Predicted properties of natural homologues

As described in the main text, we used our multi-task neural-network ensemble model to make predictions for natural GCG and GLP-1 peptide orthologues that are found in various organisms, identified using BLASTp to search the NCBI RefSeq49 database to identify non-redundant proglucagon sequences from various organisms across diverse phylogenetic groups. In vertebrates, the pre-proglucagon polypeptide is a product of the GCG gene, which encodes four peptide hormones: glucagon, glucagon-like peptide-1, glucagon-like peptide-2 and oxyntomodulin50. In humans, pre-proglucagon has 180 amino acids and is cleaved to yield proglucagon (158 amino acids), which lacks the N-terminal signalling sequence. Proglucagon is subsequently processed by the prohormone convertases 1, 2 and 350 to produce, among other products, the 29-amino-acid-long GCG (in human, positions 53–81, PSCK2) and the 30-amino-acid-long GLP-17−36 (positions 98–127, PSCK1), which are the focus of this work.
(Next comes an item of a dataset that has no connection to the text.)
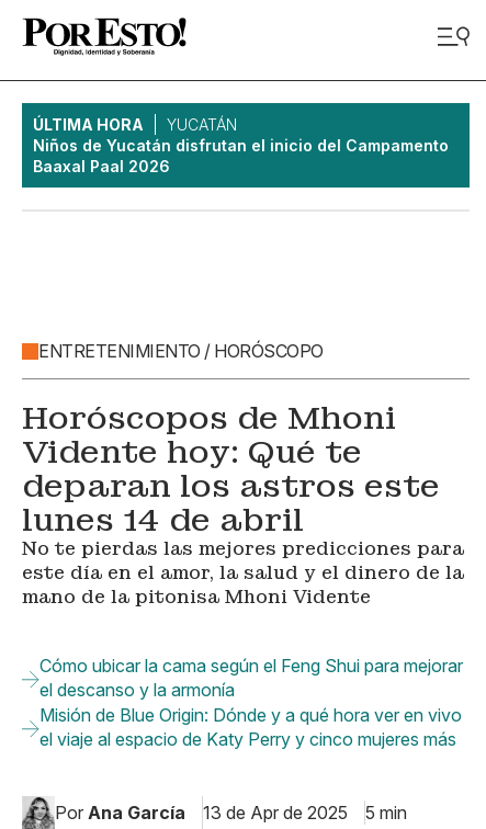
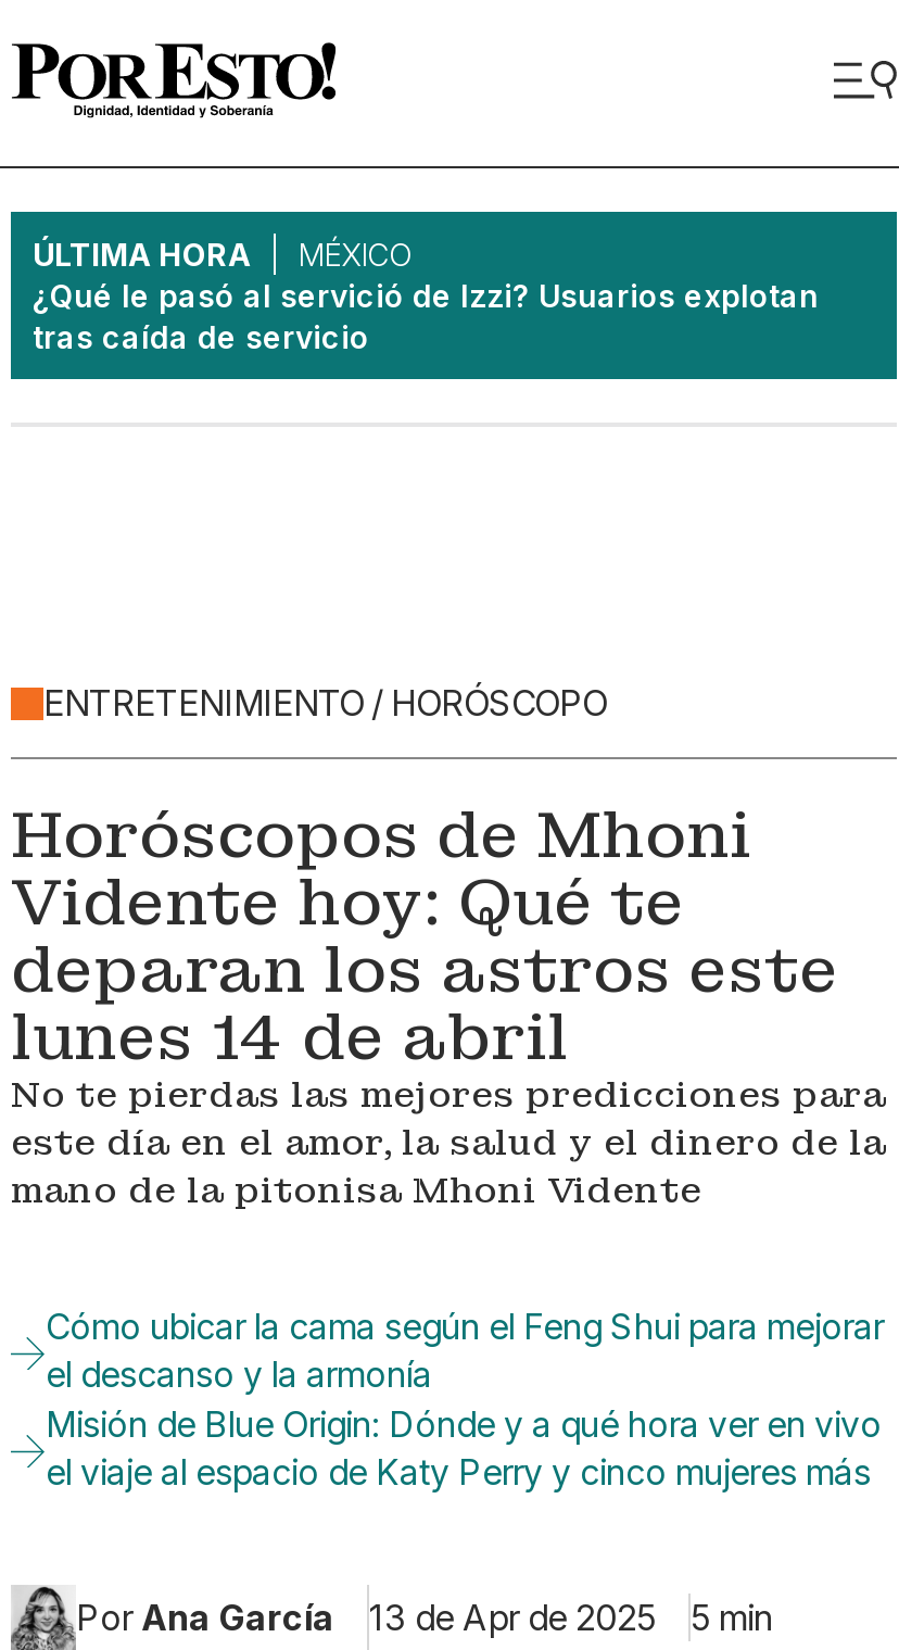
[33,115,449,175] YUCATÁN | Niños de Yucatán disfrutan el inicio del Campamento | Baaxal Paal 2026 -> [33,236,819,355] MÉXICO | ¿Qué le pasó al servició de Izzi? Usuarios explotan | tras caída de servicio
We identified 450 initial records, which we aligned using MAFFT version 736 with default parameters to construct a multiple sequence alignment (MSA). We also removed duplicated sequence isoforms, leaving a single representative for each species. Columns with low occupancy (f < 30% amino acids) were also removed, leaving 294 unique samples, such that the final MSA contained 294 rows (species) and 179 columns (positions). MSA regions corresponding to the human GCG sequence (positions 53–81) and the GLP-1 human sequence (positions 98–127) were extracted, yielding two sets of corresponding homologues. Species that lacked either a GCG or GLP-1 sequence in the alignment were further removed to yield two final peptide sequence sets, each comprising 288 orthologous sequences. The list of species and NCBI accession numbers, as well as the corresponding peptide sequences, are provided in Supplementary Tables 15 and 16.

Reporting summary

Further information on research design is available in the Nature Portfolio Reporting Summary linked to this Article.